EXERCISE AIM: Pull every line with the word "string" out of the entries below.

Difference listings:

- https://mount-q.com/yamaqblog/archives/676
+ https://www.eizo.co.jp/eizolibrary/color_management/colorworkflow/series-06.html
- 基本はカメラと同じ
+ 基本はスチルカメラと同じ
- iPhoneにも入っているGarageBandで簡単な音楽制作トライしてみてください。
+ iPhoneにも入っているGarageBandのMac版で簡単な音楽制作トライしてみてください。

* * *

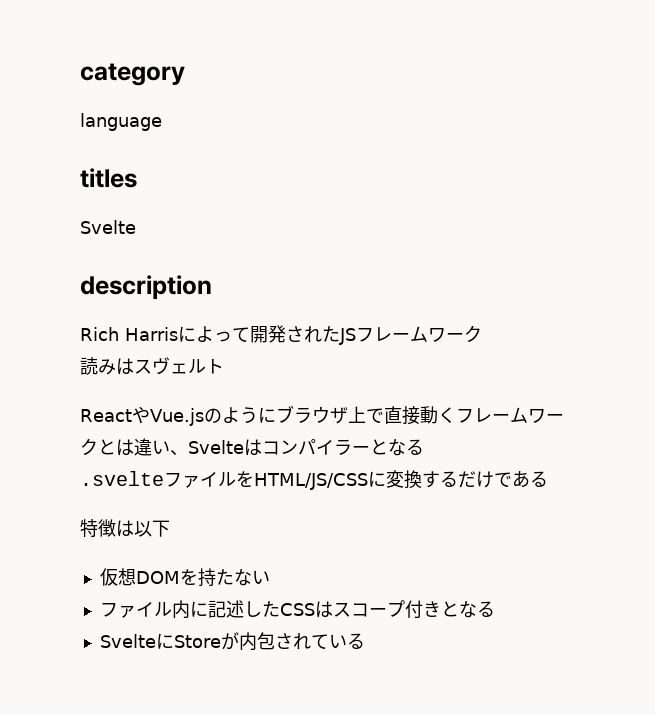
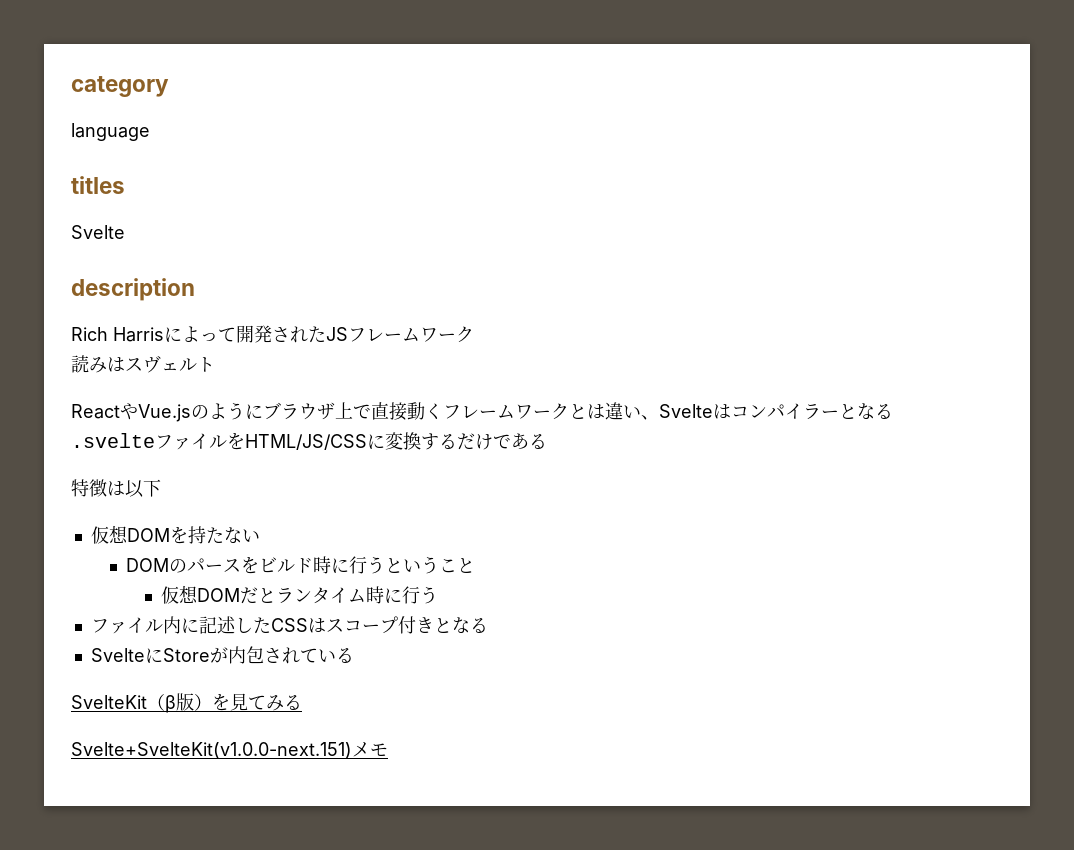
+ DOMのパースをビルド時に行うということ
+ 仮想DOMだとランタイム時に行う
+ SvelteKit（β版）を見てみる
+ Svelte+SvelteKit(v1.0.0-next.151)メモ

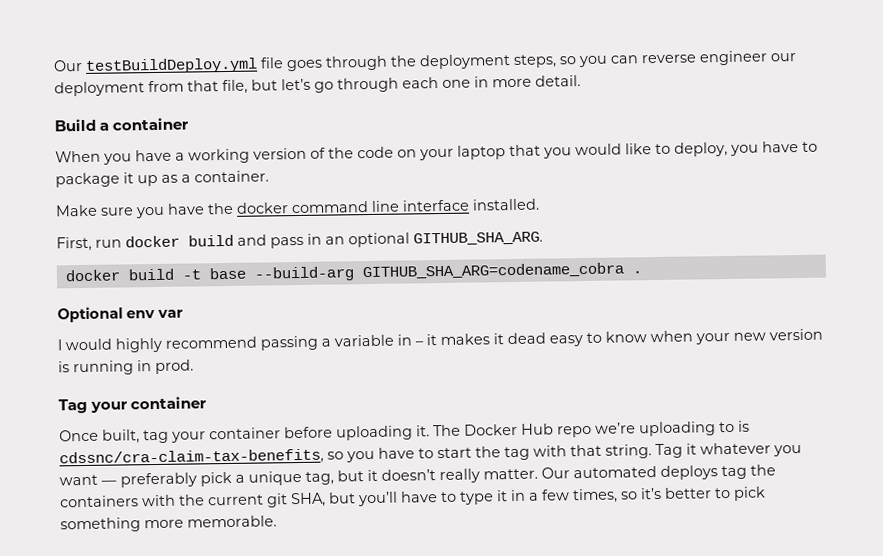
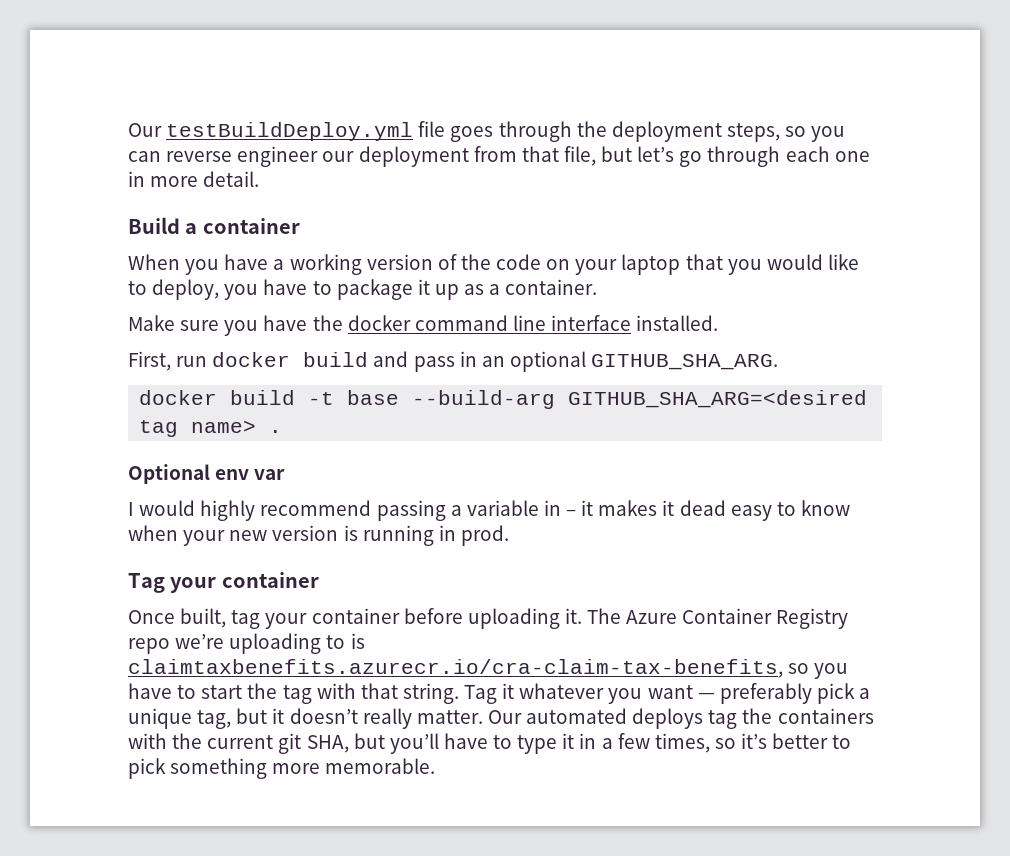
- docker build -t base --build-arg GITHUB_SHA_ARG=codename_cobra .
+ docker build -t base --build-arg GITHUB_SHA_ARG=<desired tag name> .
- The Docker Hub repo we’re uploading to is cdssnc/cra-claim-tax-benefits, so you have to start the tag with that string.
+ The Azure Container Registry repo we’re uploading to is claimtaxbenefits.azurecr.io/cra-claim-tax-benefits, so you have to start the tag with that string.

SOLUTION:
- The Docker Hub repo we’re uploading to is cdssnc/cra-claim-tax-benefits, so you have to start the tag with that string.
+ The Azure Container Registry repo we’re uploading to is claimtaxbenefits.azurecr.io/cra-claim-tax-benefits, so you have to start the tag with that string.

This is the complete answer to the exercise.